Goal
This document explains the basic caching algorithm of Apache Cocoon.
Overview
The caching algorithm of Cocoon has a very flexible and powerful design.
The algorithms and components used are not hardcoded into the core of
Cocoon. They can be configured using Avalon components.
This document describes the components available for caching,
how they can be configured and how to implement your own cacheable components.
Caching of event pipelines
The algorithm used for caching depends on the event pipeline configured.
For more information about configuration see the chapter below.
The following subchapters describe the available caching algorithms.
The CachingEventPipeline
The CachingEventPipelineuses a very easy but effective approach
to cache the event pipelines of a request: The pipeline process
is cached up to the most possible point.
Each sitemap component (generator or transformer) which might be
cacheable must implement the Cacheable interface. When the
event pipeline is processed each sitemap component starting with
the generator is asked if it implements this interface. This
test stops either when the first component does not implement
the Cacheable interface or when the first cacheable component is
currently not cacheable for any reasons (more about this in a moment).
The Cacheable interface declares a method generateKey()
which must produce a unique key for this sitemap component inside
the component space. For example the FileGenerator generates a hash
of the source argument (the xml document read). All parameters/values
which are used for the processing of the request by the generator must
be used for this key. If, e.g. the request parameters are used by
the component, it must build a key with respect to the current request
parameters.
If for any reason the sitemap component detects that the current request
is not cacheable it can simply return 0 as the key. This has
the same effect as not declaring the Cacheable interface.
Now after the key is build for this particular request, it is looked up
in the cache if it exists. If not, the new request is generated and cached
for further requests.
If a cached response is found for the key, the caching algorithm checks
if this response is still valid. For this check each cacheable component
returns a validity object when the method generateValidity
is invoked. (If a cacheable component returns null it
is temporarily not cacheable, like returning 0 for the key.)
A CacheValidity object contains all information the component
needs to verify if the cached content is still valid. For example the
file generator stores the last modification date of the xml document parsed
in the validity object.
When a response is cached all validity objects are stored together with
the cached response in the cache. Actually the CachedEventObject
is stored which encapsulates all this information.

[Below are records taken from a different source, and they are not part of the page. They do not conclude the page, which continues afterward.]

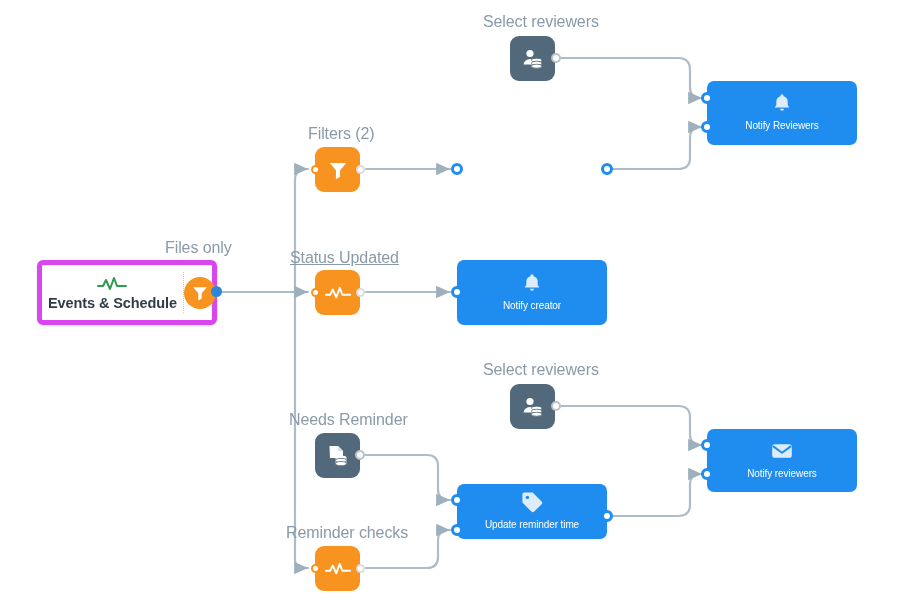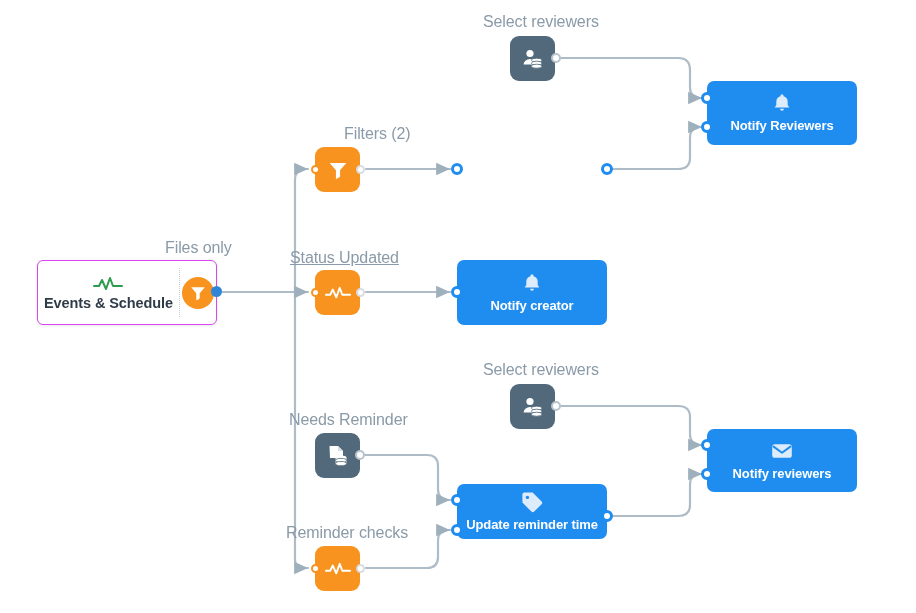--- a/index.html
+++ b/index.html
@@ -26,21 +26,21 @@
     width: 916px;
     height: 613px;
     pointer-events: none;
   }
 
   
   .trigger-card {
     position: absolute;
     box-sizing: border-box;
     background: #ffffff;
-    border: 1px solid #d946ef;
+    border: 5px solid #d946ef;
     border-radius: 6px;
     box-shadow: 0 1px 3px rgba(30,45,60,0.10);
     display: flex;
     align-items: stretch;
     justify-content: space-between;
   }
   .trigger-main {
     flex: 1 1 auto;
     display: flex;
     flex-direction: column;
@@ -108,22 +108,22 @@
   }
   .action-icon {
     height: 24px;
     display: flex;
     align-items: center;
     justify-content: center;
     margin-bottom: 2px;
   }
   .action-label {
     color: #ffffff;
-    font-size: 13px;
-    font-weight: 700;
+    font-size: 10px;
+    font-weight: 400;
     white-space: nowrap;
     letter-spacing: -0.1px;
     line-height: 18px;
   }
 
   
   .caption {
     position: absolute;
     font-size: 16px;
     color: #8a9aa8;
@@ -218,21 +218,21 @@
       <div class="filter-circle">
         <svg width="18" height="18" viewBox="0 0 18 18">
           <path d="M2.2 3.2 h13.6 l-5.1 6.1 v5.3 l-3.4 2.0 v-7.3 z" fill="#ffffff"></path>
         </svg>
       </div>
     </div>
   </div>
   <div class="port trigger-out" style="left:211px; top:286px;"></div>
   <div class="caption" style="left:165px; top:239px;">Files only</div>
 
-  <div class="caption" style="left:308px; top:125px;margin-left:36px;">Filters (2)</div>
+  <div class="caption" style="left:308px; top:125px;">Filters (2)</div>
   <div class="sq-node orange" style="left:315px; top:147px;">
     <svg width="22" height="22" viewBox="0 0 18 18">
       <path d="M2.2 3.2 h13.6 l-5.1 6.1 v5.3 l-3.4 2.0 v-7.3 z" fill="#ffffff"></path>
     </svg>
   </div>
   <div class="port small-in" style="left:311px; top:165px;"></div>
   <div class="port small-out" style="left:356px; top:165px;"></div>
 
   <div class="caption" style="left:290px; top:249px;text-decoration:underline;">Status Updated</div>
   <div class="sq-node orange" style="left:315px; top:270px;">

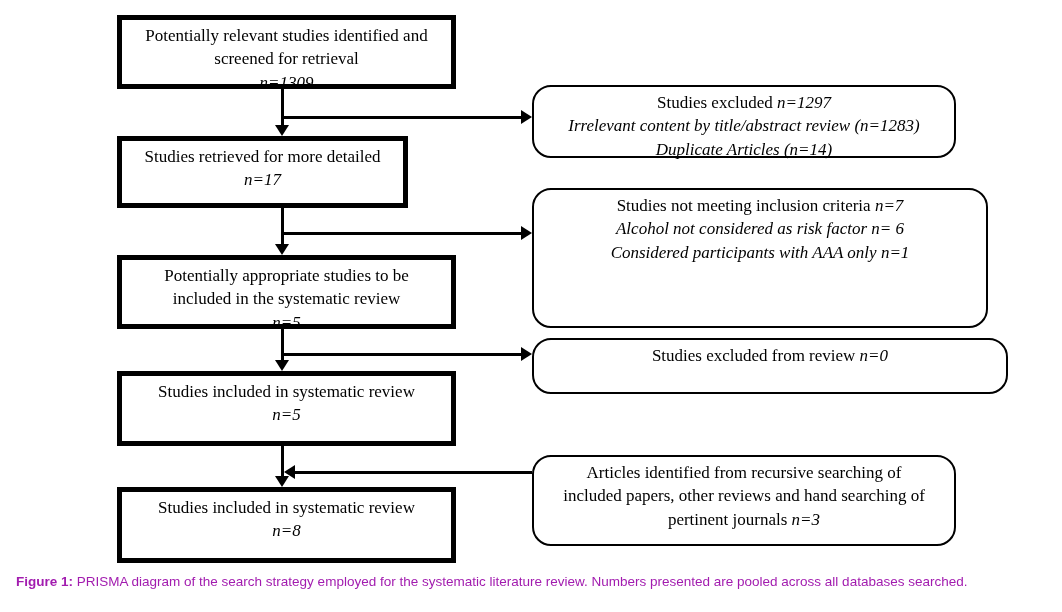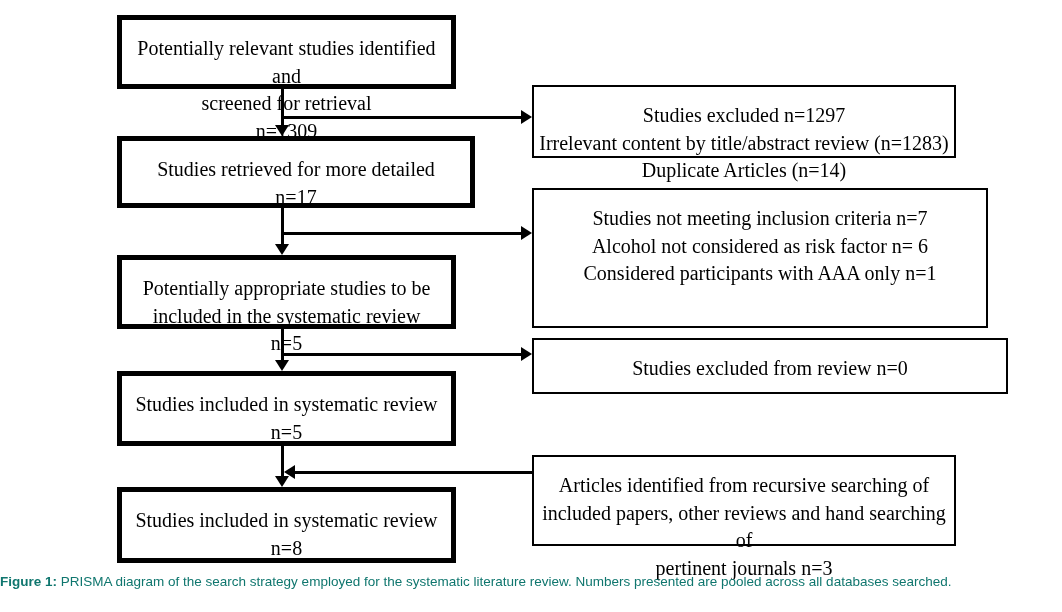--- a/index.html
+++ b/index.html
@@ -11,30 +11,30 @@
     font-family: "Liberation Serif", serif;
     color: #000000;
     overflow: hidden;
   }
   .box {
     position: absolute;
     box-sizing: border-box;
     background: #ffffff;
     border: 5px solid #000000;
     text-align: center;
-    font-size: 20px;
+    font-size: 17px;
     line-height: 1.38;
-    padding-top: 15px;
+    padding-top: 4px;
   }
-  .box.thin { border-width: 2px; }
-  .seg.italic { }
+  .box.thin { border-width: 2px; border-radius: 19px; }
+  .seg.italic { font-style: italic; }
 
   
   #box-screened    { left:117px; top:15px;  width:339px; height:74px; }
-  #box-retrieved   { left:117px; top:136px; width:358px; height:72px; }
+  #box-retrieved   { left:117px; top:136px; width:291px; height:72px; }
   #box-appropriate { left:117px; top:255px; width:339px; height:74px; }
   #box-included-5  { left:117px; top:371px; width:339px; height:75px; }
   #box-included-8  { left:117px; top:487px; width:339px; height:76px; }
 
   
   #rbox-excluded-1297 { left:532px; top:85px;  width:424px; height:73px; }
   #rbox-not-meeting   { left:532px; top:188px; width:456px; height:140px; }
   #rbox-excluded-0    { left:532px; top:338px; width:476px; height:56px; }
   #rbox-recursive     { left:532px; top:455px; width:424px; height:91px; }
 
@@ -58,23 +58,23 @@
   .harrow.left .head  { position:absolute; left:0; top:0; width:0; height:0;
                         border-top:7px solid transparent; border-bottom:7px solid transparent;
                         border-right:11px solid #000; }
   #arrow-h1 { left:282px; top:110px; width:250px; }
   #arrow-h2 { left:282px; top:226px; width:250px; }
   #arrow-h3 { left:282px; top:347px; width:250px; }
   #arrow-h4 { left:284px; top:465px; width:248px; }
 
   
   #caption {
-    position:absolute; left:0; right:8px; top:573px;
+    position:absolute; left:16px; right:8px; top:573px;
     font-family:"Liberation Sans", sans-serif;
-    font-size:13.5px; line-height:1.4; text-align:justify; color:#0f766e;
+    font-size:13.5px; line-height:1.4; text-align:justify; color:#a21caf;
   }
   #caption .cap-label { font-weight:bold; }
 </style>
 </head>
 <body>
 
 <div id="stage">
 
   <div class="box" id="box-screened">
       <div class="line"><span class="seg">Potentially relevant studies identified and</span></div>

When a new response is generated and the key is build, the caching
algorithm also collects all uptodate cache validity objects. So if the
cached response is found in the cache these validity objects are compared.
If they are valid (or equal) the cached response is used and feed into
the pipeline. If they are not valid any more the cached response is removed
from the cache, the new response is generated and then stored together with
the new validity objects in the cache.
Examples
If you have the following pipeline:
Generator[type=file|src=a.xml] -> Transformer[type="xslt"|src=a.xsl] -> Serializer
The file generator is cacheable and generates a key which hashes the src
(or the filename) to build the key. The cache
validity object uses the last modification date of the xml file.
The xslt transformer is cacheable and generates a key which hashes
the filename to build the unique key. The cache validity object
uses the last modification date of the xml file.
Both keys are used to build a unique key for this pipeline,
the first time it is invoked its response is cached. The second time
this pipeline is called, the cached content is get from the cache.
If it is still valid, the cached content is directly feed into
the serializer.
Only part of the following pipeline is cached:
Generator[type=file|src=a.xml] -> Transformer[type="xslt"|src=a.xsl] -> Transformer[type=sql] -> Transformer[type="xslt"|src=b.xsl] -> Serializer
The file generator is cacheable and generates a key which hashes the src
(or the filename) to build the key. The cache
validity object uses the last modification date of the xml file.
The xslt transformer is cacheable and generates a key which hashes
the filename to build the unique key. The cache validity object
uses the last modification date of the xml file.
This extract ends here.